United executives, for their part, continue to strike an optimistic note—at least publicly. "We've got the best flight attendants in the business—they deserve an industry-leading contract, we're going to give them an industry-leading contract," said United Airlines CFO Michael Leskinen, expressing optimism for a ratified deal in early 2026. That sounds encouraging, but the sticking point remains the same: United wants to deliver competitive wages without blowing up overall contract costs. Management has signaled that additional improvements must be offset by changes that control spending, such as schedule-optimization tools and other concessions. The company is also planning to hire more than 3,200 additional flight attendants to support growth as new aircraft are delivered, which means any new contract will set the baseline for thousands of new hires.

The Railway Labor Act Complication

It's worth remembering that airline labor negotiations don't work like most industries. The Railway Labor Act governs these talks, and it's designed to keep planes flying—not to make contracts happen quickly. Even with a resounding rejection vote and mounting frustration, a strike is still a difficult and distant legal hurdle. Federal mediation can stretch on for months or even years, and the union would need to exhaust multiple steps before any kind of work action becomes legally permissible. That's a double-edged sword. On one hand, it protects passengers and operations from sudden disruptions. On the other, it can drag out talks indefinitely when both sides dig in. Some industry observers worry that granting piecemeal pay improvements without a ratified contract could weaken incentives to settle, though the union argues that crew deserve immediate relief after years of waiting.

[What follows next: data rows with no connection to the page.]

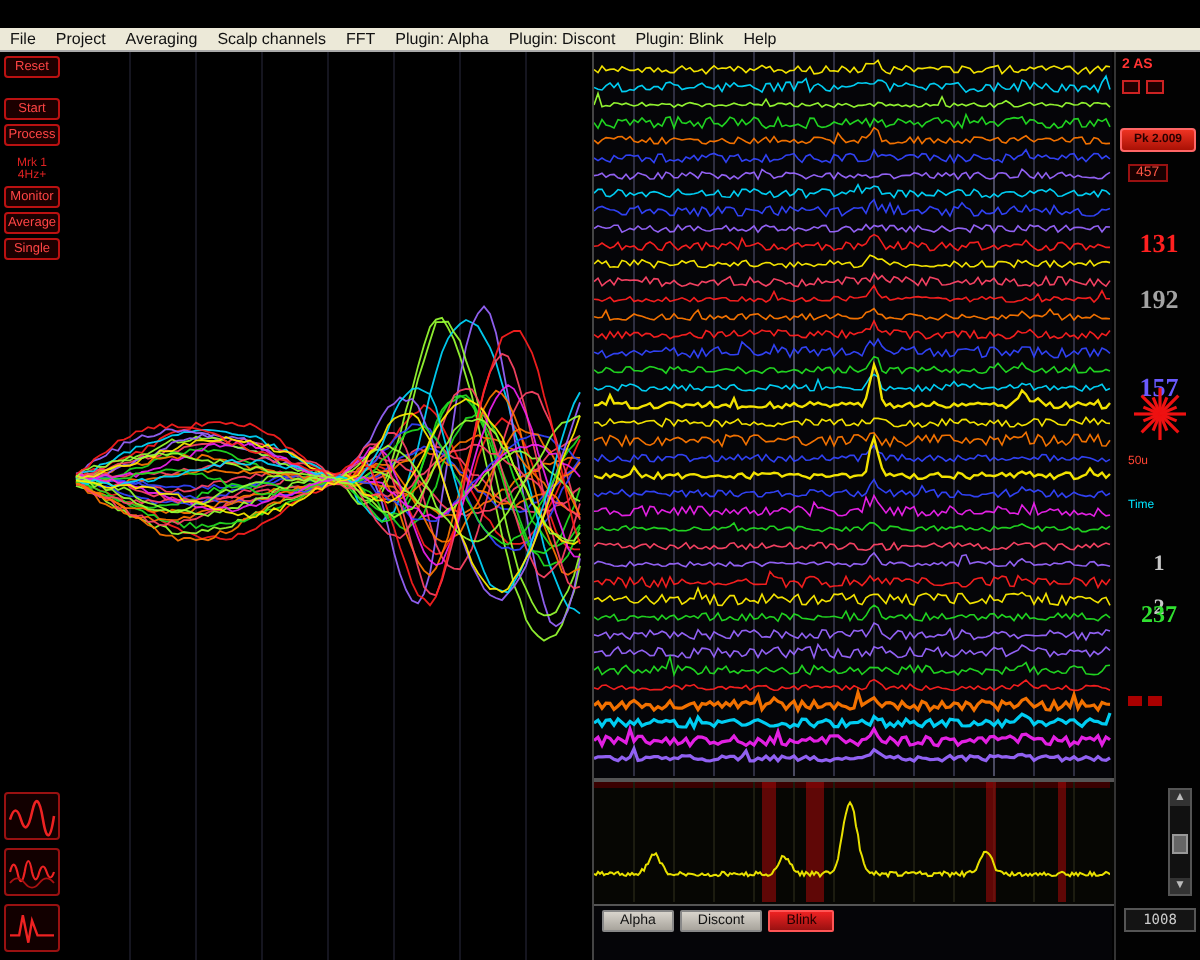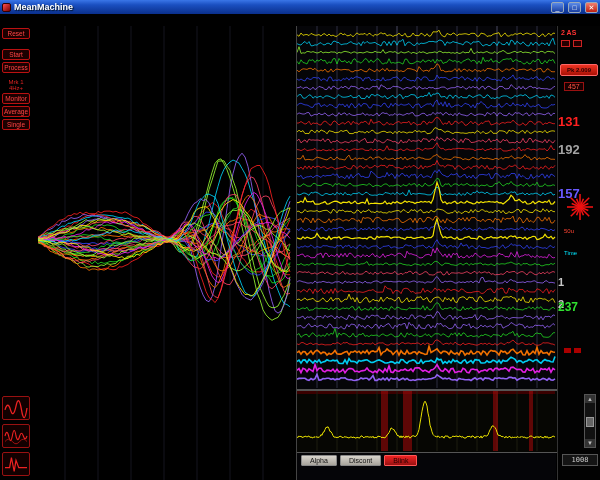--- a/index.html
+++ b/index.html
@@ -57,22 +57,22 @@
   .sidebar{position:absolute;left:557px;top:0;width:43px;height:454px;
     background:#020202;border-left:1px solid #333;}
   .sb-top{position:absolute;left:3px;top:3px;font-size:7px;font-weight:bold;}
   .sb-minibtns{position:absolute;left:3px;top:14px;display:flex;gap:3px;}
   .mini{width:9px;height:7px;border:1px solid #c22;background:#200;display:inline-block;}
   .pk-btn{position:absolute;left:2px;top:38px;width:38px;height:12px;font-size:6px;
     line-height:11px;text-align:center;background:linear-gradient(180deg,#ee3322,#aa1105);
     color:#2a0000;border:1px solid #f66;border-radius:2px;font-weight:bold;}
   .sb-457{position:absolute;left:6px;top:56px;font-size:7px;color:#ff5544;
     border:1px solid #911;padding:0 3px;background:#180000;}
-  .ro{position:absolute;left:0;width:43px;text-align:left;font-weight:bold;
-    font-family:Liberation Sans, sans-serif;}
+  .ro{position:absolute;left:0;width:43px;text-align:center;font-weight:bold;
+    font-family:Liberation Serif, serif;}
   .r1{top:88px;font-size:13px;}  .r2{top:116px;font-size:13px;}
   .r3{top:160px;font-size:13px;} .r4{top:250px;font-size:11px;}
   .r5{top:272px;font-size:11px;} .r6{top:274px;font-size:12px;}
   .starburst{position:absolute;left:7px;top:166px;}
   .sb-50u{position:absolute;left:6px;top:202px;font-size:6px;color:#ff4433;}
   .sb-time{position:absolute;left:6px;top:224px;font-size:6px;color:#00e5ff;}
   .sb-ticks{position:absolute;left:6px;top:322px;display:flex;gap:3px;}
   .tick{width:7px;height:5px;background:#a00;}
   .vslider{position:absolute;left:26px;top:368px;width:12px;height:54px;
     border:1px solid #555;background:#111;display:flex;flex-direction:column;align-items:center;}
@@ -83,28 +83,32 @@
   .sb-1008{position:absolute;left:4px;top:428px;width:36px;font-size:7px;color:#ccc;
     text-align:center;border:1px solid #555;background:#141414;padding:1px 0;
     font-family:"DejaVu Sans Mono",monospace;}
   svg{display:block}
 </style>
 </head>
 <body>
 
 <div id="window">
 
-  <div class="titlebar">
-    <span class="app-icon"></span>
-    <span class="win-title">MeanMachine</span>
-    <span class="winbtn">_</span>
-    <span class="winbtn">□</span>
-    <span class="winbtn close">✕</span>
-  </div>
-
+
+  <div class="menubar" id="menubar">
+      <span class="menu-item">File</span>
+      <span class="menu-item">Project</span>
+      <span class="menu-item">Averaging</span>
+      <span class="menu-item">Scalp channels</span>
+      <span class="menu-item">FFT</span>
+      <span class="menu-item">Plugin: Alpha</span>
+      <span class="menu-item">Plugin: Discont</span>
+      <span class="menu-item">Plugin: Blink</span>
+      <span class="menu-item">Help</span>
+    </div>
 
   <div class="content">
 
     <div class="left-toolbar" id="left-toolbar">
       <span class="red-btn">Reset</span>
       <span class="red-btn gap1">Start</span>
       <span class="red-btn">Process</span>
       <div class="grp-label">Mrk 1 4Hz+</div>
       <span class="red-btn">Monitor</span>
       <span class="red-btn">Average</span>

What This Means for Travelers

For now, passengers won't see any immediate disruptions. United's flight attendants remain on the job, and service continues as scheduled. But simmering labor tension isn't exactly great for morale, and morale matters when you're dealing with long hours, tight turnarounds, and increasingly unpredictable passenger behavior. If these talks drag on much longer, don't be surprised if the atmosphere on board starts to reflect the frustration behind the scenes. The next few weeks will be telling. Both sides are scheduled to meet again in February, and there's a narrow window before the spring travel rush kicks into high gear. Whether United can bridge the gap between what it's willing to offer and what its flight attendants are willing to accept remains an open question. What's clear is that this round of talks won't look anything like the last one—and that might be the only thing both sides agree on.